**Materials provided**
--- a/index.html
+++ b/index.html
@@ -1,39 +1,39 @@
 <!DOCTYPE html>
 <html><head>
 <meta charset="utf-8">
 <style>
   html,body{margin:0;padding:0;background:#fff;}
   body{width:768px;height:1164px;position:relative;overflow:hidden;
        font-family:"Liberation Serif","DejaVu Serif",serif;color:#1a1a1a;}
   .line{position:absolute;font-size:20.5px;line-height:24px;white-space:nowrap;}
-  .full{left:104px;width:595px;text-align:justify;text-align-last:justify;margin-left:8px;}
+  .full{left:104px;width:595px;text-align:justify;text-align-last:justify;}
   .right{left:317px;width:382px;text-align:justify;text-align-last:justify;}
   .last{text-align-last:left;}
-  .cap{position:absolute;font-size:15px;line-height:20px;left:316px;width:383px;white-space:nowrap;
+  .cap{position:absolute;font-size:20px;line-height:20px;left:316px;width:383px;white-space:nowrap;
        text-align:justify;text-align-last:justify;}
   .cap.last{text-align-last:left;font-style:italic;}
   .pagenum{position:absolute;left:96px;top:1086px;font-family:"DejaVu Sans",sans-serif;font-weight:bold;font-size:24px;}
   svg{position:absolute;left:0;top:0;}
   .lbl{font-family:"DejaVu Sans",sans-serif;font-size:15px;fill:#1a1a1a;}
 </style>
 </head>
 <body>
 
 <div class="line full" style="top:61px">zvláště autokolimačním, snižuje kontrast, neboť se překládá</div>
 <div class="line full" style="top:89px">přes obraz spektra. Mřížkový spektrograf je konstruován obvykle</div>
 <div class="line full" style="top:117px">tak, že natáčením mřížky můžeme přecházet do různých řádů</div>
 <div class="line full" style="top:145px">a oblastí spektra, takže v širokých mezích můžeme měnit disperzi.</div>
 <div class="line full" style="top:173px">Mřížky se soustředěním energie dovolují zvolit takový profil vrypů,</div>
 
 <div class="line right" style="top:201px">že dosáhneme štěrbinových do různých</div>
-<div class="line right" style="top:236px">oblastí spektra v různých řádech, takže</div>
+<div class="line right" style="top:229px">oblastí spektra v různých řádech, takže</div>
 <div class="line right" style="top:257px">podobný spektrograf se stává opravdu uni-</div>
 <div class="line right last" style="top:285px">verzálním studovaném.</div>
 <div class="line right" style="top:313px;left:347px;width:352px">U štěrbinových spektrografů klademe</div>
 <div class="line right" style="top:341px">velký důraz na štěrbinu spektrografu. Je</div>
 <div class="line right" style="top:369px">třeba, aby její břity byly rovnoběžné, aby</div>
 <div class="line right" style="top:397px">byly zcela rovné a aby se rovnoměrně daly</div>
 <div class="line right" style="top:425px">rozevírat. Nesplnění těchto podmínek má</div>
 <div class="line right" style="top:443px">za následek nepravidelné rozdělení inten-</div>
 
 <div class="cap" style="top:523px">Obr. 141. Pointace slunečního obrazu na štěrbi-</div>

---

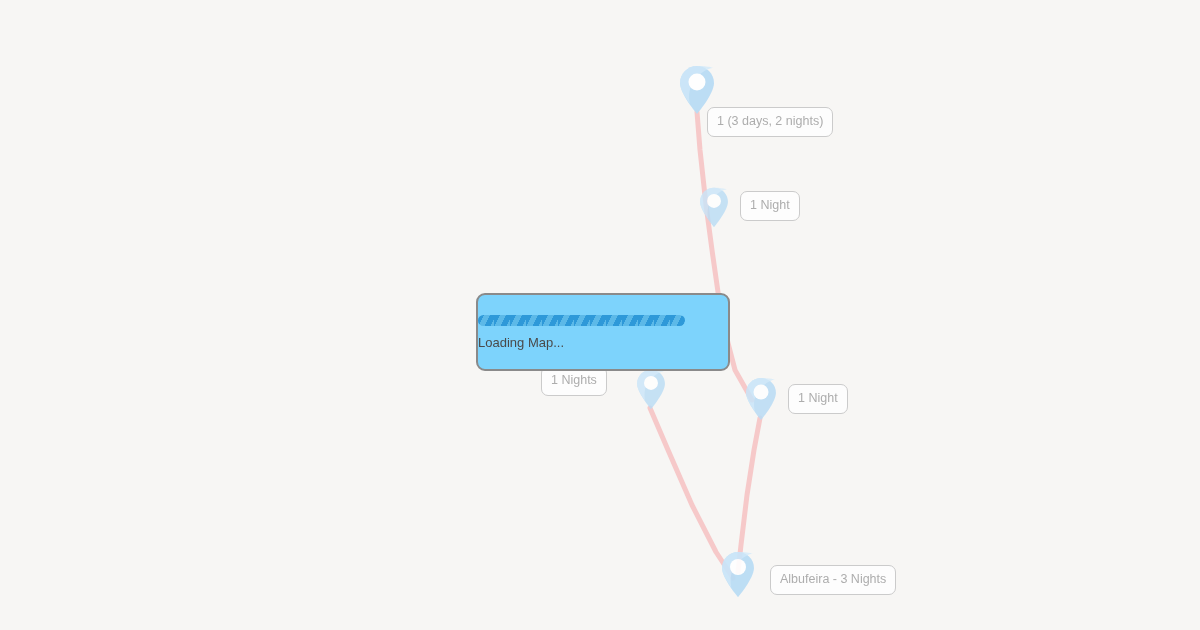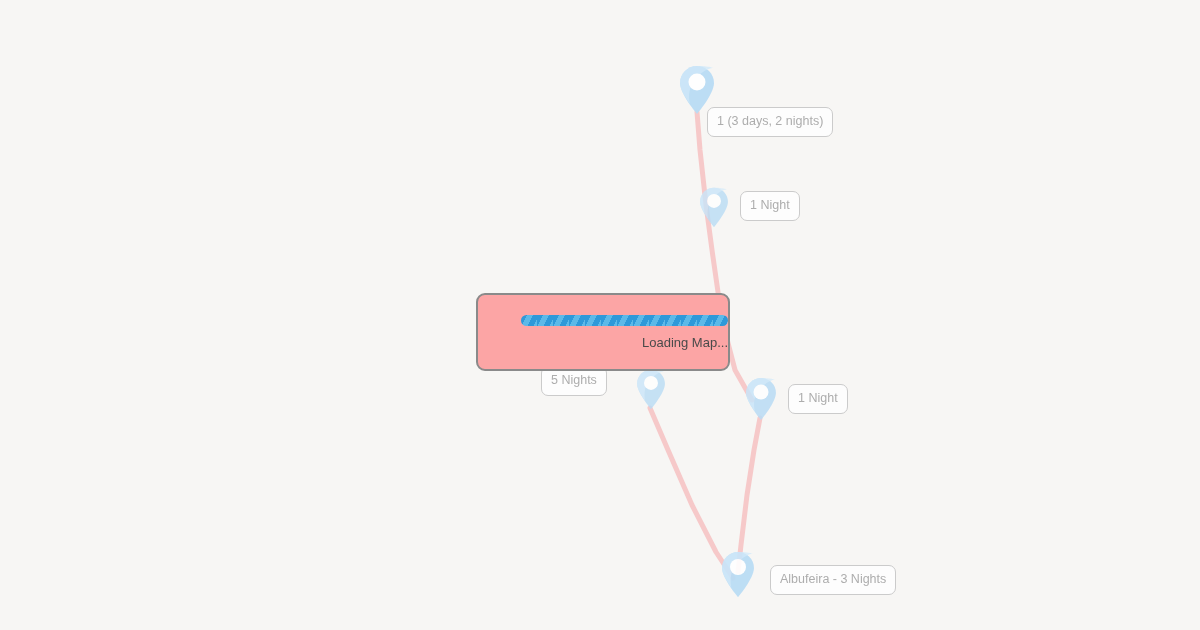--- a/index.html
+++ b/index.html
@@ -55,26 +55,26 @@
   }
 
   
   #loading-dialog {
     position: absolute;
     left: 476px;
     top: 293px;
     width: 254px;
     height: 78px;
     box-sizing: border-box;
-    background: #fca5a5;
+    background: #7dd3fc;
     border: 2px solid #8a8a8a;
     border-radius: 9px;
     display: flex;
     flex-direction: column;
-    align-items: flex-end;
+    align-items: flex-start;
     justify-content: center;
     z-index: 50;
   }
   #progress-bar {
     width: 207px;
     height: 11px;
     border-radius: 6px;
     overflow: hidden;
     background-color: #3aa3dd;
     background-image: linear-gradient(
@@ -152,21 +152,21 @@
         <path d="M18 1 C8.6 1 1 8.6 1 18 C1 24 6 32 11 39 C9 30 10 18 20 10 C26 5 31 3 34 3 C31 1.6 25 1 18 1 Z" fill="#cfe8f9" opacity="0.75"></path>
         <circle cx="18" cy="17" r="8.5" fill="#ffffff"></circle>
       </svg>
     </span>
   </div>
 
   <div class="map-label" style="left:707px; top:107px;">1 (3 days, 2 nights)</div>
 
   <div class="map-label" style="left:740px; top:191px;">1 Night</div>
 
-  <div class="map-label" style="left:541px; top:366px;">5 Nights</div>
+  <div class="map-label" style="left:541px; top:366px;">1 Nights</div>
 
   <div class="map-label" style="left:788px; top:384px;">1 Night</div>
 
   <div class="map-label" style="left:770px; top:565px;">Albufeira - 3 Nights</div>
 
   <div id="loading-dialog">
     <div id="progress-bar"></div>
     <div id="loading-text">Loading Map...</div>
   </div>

* * *

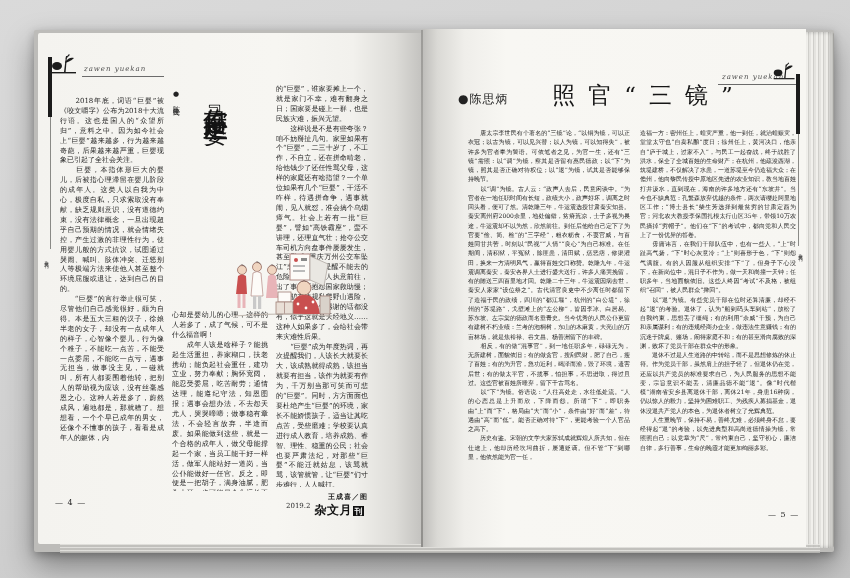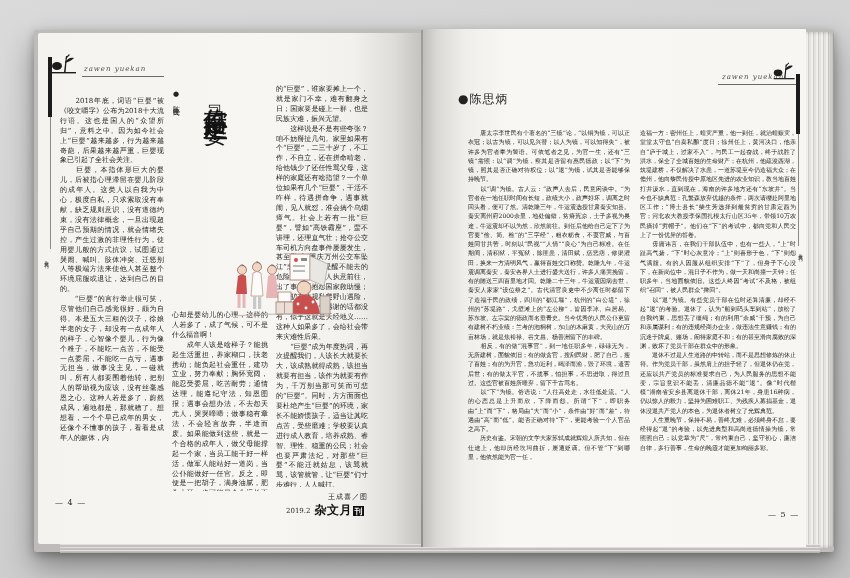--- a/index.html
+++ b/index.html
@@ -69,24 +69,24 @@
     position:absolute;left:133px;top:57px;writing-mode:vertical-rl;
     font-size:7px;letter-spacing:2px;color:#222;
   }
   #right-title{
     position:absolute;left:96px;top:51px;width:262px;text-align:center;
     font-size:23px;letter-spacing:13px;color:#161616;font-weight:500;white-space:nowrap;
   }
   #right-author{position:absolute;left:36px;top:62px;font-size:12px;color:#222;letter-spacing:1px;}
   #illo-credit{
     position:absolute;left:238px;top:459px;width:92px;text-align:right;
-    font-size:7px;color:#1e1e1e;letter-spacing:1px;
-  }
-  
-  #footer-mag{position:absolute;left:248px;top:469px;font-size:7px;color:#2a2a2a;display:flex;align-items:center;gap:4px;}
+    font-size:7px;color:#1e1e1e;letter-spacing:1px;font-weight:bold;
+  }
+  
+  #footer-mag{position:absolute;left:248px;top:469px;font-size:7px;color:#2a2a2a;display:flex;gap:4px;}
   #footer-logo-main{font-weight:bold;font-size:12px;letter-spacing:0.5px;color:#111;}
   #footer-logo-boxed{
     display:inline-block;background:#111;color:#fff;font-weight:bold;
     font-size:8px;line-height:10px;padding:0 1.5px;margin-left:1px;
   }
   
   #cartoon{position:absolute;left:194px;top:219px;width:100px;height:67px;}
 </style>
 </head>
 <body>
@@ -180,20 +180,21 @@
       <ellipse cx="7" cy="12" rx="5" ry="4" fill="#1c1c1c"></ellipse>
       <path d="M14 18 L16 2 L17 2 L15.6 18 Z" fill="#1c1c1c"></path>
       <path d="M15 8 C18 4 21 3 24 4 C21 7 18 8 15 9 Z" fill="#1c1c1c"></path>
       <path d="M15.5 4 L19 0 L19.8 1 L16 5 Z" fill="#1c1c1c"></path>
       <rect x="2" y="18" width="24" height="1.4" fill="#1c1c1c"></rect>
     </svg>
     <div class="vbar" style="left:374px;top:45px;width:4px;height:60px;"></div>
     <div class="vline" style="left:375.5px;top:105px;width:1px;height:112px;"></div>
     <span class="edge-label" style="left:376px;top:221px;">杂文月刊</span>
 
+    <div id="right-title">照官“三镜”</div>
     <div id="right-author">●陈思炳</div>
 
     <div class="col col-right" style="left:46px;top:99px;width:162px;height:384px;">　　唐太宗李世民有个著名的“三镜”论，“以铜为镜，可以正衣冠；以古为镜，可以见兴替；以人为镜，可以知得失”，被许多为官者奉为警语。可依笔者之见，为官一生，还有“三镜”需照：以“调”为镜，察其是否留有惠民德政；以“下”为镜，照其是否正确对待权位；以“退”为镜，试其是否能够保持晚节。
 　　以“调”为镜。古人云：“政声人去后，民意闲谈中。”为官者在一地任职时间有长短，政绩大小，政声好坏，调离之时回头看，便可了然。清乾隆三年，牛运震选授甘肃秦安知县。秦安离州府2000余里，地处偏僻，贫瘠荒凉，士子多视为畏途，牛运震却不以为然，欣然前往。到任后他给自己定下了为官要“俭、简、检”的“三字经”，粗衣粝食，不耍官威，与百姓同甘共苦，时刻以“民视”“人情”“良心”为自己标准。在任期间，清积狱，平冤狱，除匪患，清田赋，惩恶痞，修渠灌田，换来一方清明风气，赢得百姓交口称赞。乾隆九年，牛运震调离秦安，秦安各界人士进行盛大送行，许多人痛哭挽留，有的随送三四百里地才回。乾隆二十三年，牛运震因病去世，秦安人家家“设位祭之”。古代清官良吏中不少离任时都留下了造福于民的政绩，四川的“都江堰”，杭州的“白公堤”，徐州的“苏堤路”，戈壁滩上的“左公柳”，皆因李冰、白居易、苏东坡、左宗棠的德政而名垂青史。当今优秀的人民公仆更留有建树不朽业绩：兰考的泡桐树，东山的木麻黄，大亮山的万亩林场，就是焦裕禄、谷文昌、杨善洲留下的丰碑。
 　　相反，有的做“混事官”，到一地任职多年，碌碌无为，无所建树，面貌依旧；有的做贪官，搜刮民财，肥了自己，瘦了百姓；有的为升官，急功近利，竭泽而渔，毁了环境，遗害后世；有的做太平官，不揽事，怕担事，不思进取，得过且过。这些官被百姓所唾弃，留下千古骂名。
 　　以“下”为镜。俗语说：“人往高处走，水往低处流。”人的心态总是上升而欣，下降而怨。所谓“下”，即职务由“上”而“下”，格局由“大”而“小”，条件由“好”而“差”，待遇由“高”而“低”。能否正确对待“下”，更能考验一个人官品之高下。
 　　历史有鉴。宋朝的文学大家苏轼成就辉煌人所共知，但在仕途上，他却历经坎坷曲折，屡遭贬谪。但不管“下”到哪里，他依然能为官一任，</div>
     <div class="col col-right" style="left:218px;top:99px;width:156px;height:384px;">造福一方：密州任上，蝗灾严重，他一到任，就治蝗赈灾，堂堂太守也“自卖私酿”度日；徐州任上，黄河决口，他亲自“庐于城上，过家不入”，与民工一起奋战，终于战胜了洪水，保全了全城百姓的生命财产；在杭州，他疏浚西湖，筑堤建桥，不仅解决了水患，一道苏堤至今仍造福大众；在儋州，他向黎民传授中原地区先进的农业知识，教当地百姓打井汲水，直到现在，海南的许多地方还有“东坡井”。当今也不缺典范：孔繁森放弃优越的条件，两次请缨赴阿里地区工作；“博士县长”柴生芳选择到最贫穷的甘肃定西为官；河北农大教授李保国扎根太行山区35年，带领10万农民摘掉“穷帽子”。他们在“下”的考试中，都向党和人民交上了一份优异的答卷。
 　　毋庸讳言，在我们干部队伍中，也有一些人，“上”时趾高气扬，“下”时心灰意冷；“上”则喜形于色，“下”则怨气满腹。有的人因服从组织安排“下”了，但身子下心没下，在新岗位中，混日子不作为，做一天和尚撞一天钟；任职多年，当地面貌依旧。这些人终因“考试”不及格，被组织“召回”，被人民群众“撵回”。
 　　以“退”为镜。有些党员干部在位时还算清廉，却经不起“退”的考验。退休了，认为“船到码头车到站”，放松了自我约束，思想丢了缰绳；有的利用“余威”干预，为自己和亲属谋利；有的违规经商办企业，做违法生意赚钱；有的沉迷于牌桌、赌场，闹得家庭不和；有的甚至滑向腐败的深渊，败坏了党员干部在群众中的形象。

**Description of the task**
Only the number should be given: how many lines in the entries above contain the string "full"?

**Response to this exercise**
7